В чем же тогда загадка? Уж конечно, не во внешнем поведении, ибо даже в своих чудачествах он вполне последователен. Даже когда он однажды возмечтал о сыне, о сыне, который, возможно, станет инженером (sic!), нам понятен ход его мыслей. Что и говорить, сама идея достаточно bouleversante76
, но и ее можно принять. Разве не готовы мы, его стараниями, ждать от него Бог знает чего? Разве он не человек, как мы? Разве он не имеет права потешить себя такими понятиями, как брак, отцовство и тому подобное?
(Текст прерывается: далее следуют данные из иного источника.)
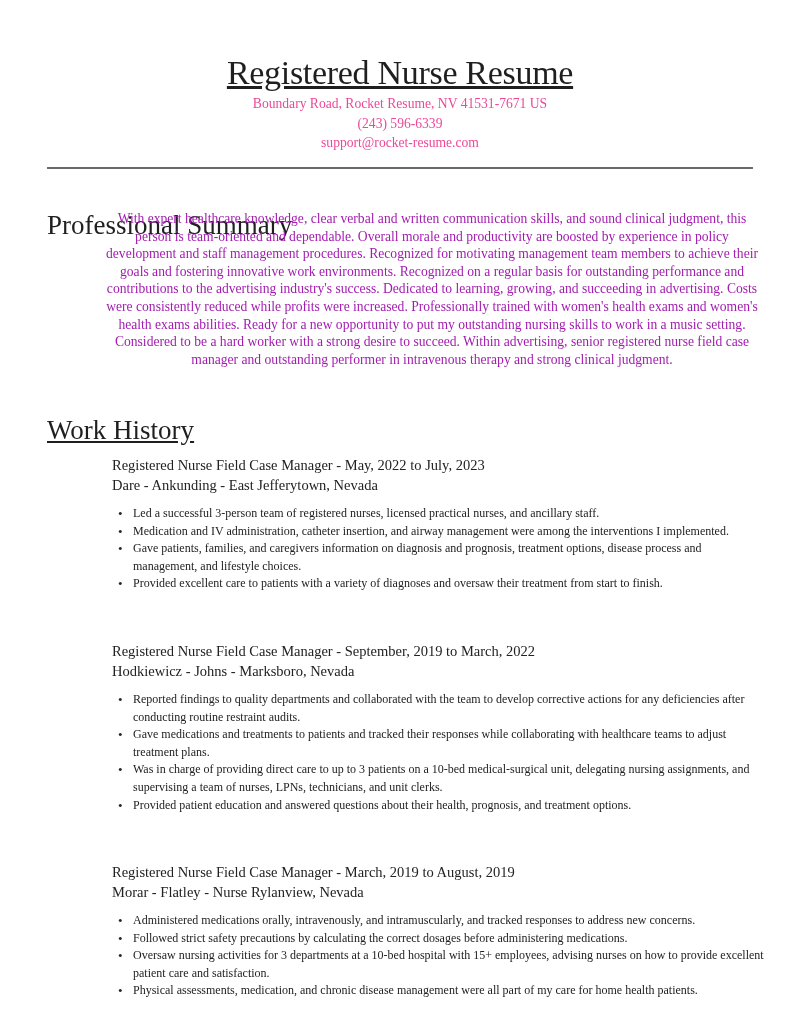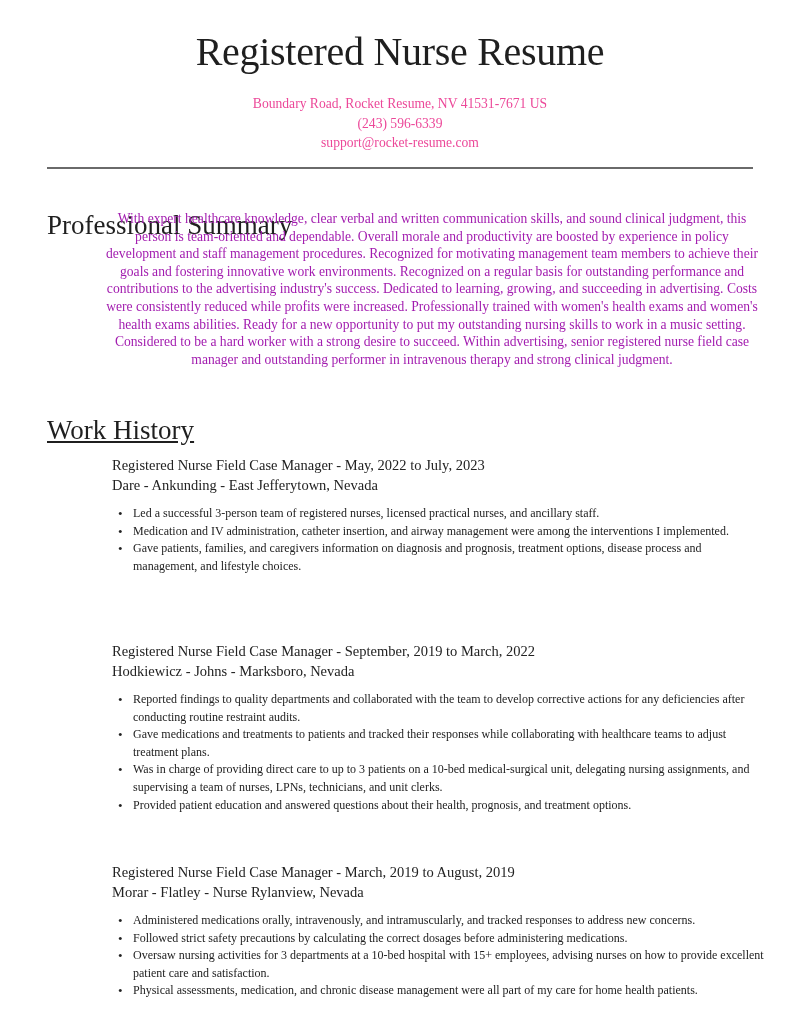--- a/index.html
+++ b/index.html
@@ -1,19 +1,19 @@
 <!DOCTYPE html>
 <html><head>
 <meta charset="utf-8">
 <style>
   * { box-sizing: border-box; margin: 0; padding: 0; }
   html, body { width: 800px; height: 1035px; background: #ffffff; overflow: hidden; }
   body { font-family: "DejaVu Serif", "Liberation Serif", serif; color: #222222; }
   .page { position: relative; width: 800px; height: 1035px; }
-  .title { position: absolute; top: 28px; left: 0; width: 800px; text-align: center; font-size: 40px; font-weight: normal; letter-spacing: -0.3px; color: #1f1f1f; font-family: "Liberation Serif", "DejaVu Serif", serif; }
+  .title { position: absolute; top: 54px; left: 0; width: 800px; text-align: center; font-size: 34px; font-weight: normal; letter-spacing: -0.3px; color: #1f1f1f; font-family: "Liberation Serif", "DejaVu Serif", serif; text-decoration: underline; }
   .contact { position: absolute; top: 94px; left: 0; width: 800px; text-align: center; font-size: 13.6px; line-height: 19.5px; font-family: "Liberation Serif", "DejaVu Serif", serif; color: #ec4899; }
   .rule { position: absolute; top: 167px; left: 47px; width: 706px; height: 2px; background: #6a6a6a; }
   .h2 { position: absolute; left: 47px; font-size: 27px; font-weight: normal; color: #1f1f1f; font-family: "Liberation Serif", "DejaVu Serif", serif; }
   .summary { position: absolute; top: 210px; left: 106px; width: 652px; font-size: 13.6px; line-height: 17.6px; font-family: "Liberation Serif", "DejaVu Serif", serif; color: #a21caf; text-align: center; }
   .job { position: absolute; left: 112px; width: 652px; font-family: "Liberation Serif", "DejaVu Serif", serif; color: #222; }
   .job .line { font-size: 14.5px; line-height: 20px; }
   .job ul { list-style: none; margin-top: 10px; }
   .job li { position: relative; padding-left: 21px; font-size: 12px; line-height: 17.6px; }
   .job li::before { content: "\2022"; position: absolute; left: 6px; top: 0; font-size: 13px; }
 </style>
@@ -34,20 +34,21 @@
 
   <h2 class="h2" style="top:415px;text-decoration:underline;">Work History</h2>
 
   <div class="job" style="top:455px;">
     <div class="line">Registered Nurse Field Case Manager - May, 2022 to July, 2023</div>
     <div class="line">Dare - Ankunding - East Jefferytown, Nevada</div>
     <ul>
       <li>Led a successful 3-person team of registered nurses, licensed practical nurses, and ancillary staff.</li>
       <li>Medication and IV administration, catheter insertion, and airway management were among the interventions I implemented.</li>
       <li>Gave patients, families, and caregivers information on diagnosis and prognosis, treatment options, disease process and management, and lifestyle choices.</li>
+      <li>Provided excellent care to patients with a variety of diagnoses and oversaw their treatment from start to finish.</li>
     </ul>
   </div>
 
   <div class="job" style="top:641px;">
     <div class="line">Registered Nurse Field Case Manager - September, 2019 to March, 2022</div>
     <div class="line">Hodkiewicz - Johns - Marksboro, Nevada</div>
     <ul>
       <li>Reported findings to quality departments and collaborated with the team to develop corrective actions for any deficiencies after conducting routine restraint audits.</li>
       <li>Gave medications and treatments to patients and tracked their responses while collaborating with healthcare teams to adjust treatment plans.</li>
       <li>Was in charge of providing direct care to up to 3 patients on a 10-bed medical-surgical unit, delegating nursing assignments, and supervising a team of nurses, LPNs, technicians, and unit clerks.</li>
Это поэт, который может пойти охотиться на слонов. Который посылает свои сочинения в «Теоретический и практический учебник географических исследований», выходящий на родине; поэт, который мечтает представить в Географическое общество доклад о племенах галла77; что уж такого поразительного в том, что он жаждет жениться на белой женщине и иметь ребенка себе по сердцу? Многие удивляются, что он так пристойно обходился со своей любовницей-абиссинкой. А почему нет, скажите на милость? Так ли уж это странно, что он вежлив, внимателен, даже заботлив… что он время от времени совершает маленькие добрые дела, как он сам выражается? Вспомним монолог Шейлока!Нет, если что и трудно понять, если что и застревает костью в горле, так это его отречение от искусства. Здесь-то и появляется мсье Ту-ле-монд78
. Вот в чем crime79 поэта, как мы любим выражаться. Все его недостатки, пороки, все его крайности можно извинить — но этого мы ему не спустим. Такое непростительное оскорбление, n'est-ce-pas80? Как же мы тут себя выдаем! А ведь всем нам так хочется иногда убежать, правда? Надоело до чертиков, тошнит от всего вокруг, но мы торчим на месте как приклеенные. Торчим, потому что на другое не хватает смелости и воображения. Вовсе не из чувства солидарности сидим мы на одном месте. О нет! Солидарность — это миф, по крайней мере в наш век. Солидарность — это для рабов, которые ждут, пока мир не превратится в одну огромную волчью стаю… вот тогда они набросятся все, дружно, будут распарывать и рвать зубами, словно лютые звери. Рембо был одинокий волк. Тем не менее он не пытался улизнуть, поджав хвост, через заднюю дверь. Отнюдь. Он показал нос Парнасу — а еще судьям, священникам, учителям, критикам, надсмотрщикам, толстосумам и шарлатанам, составляющим наше изысканно-культурное общество. (Не тешьте себя, полагая, будто его век был хоть чем-то хуже нашего! Ни на минуту не заблуждайтесь, будто эти скряги, маньяки и гиены, эти плуты всех размеров и мастей уже вымерли!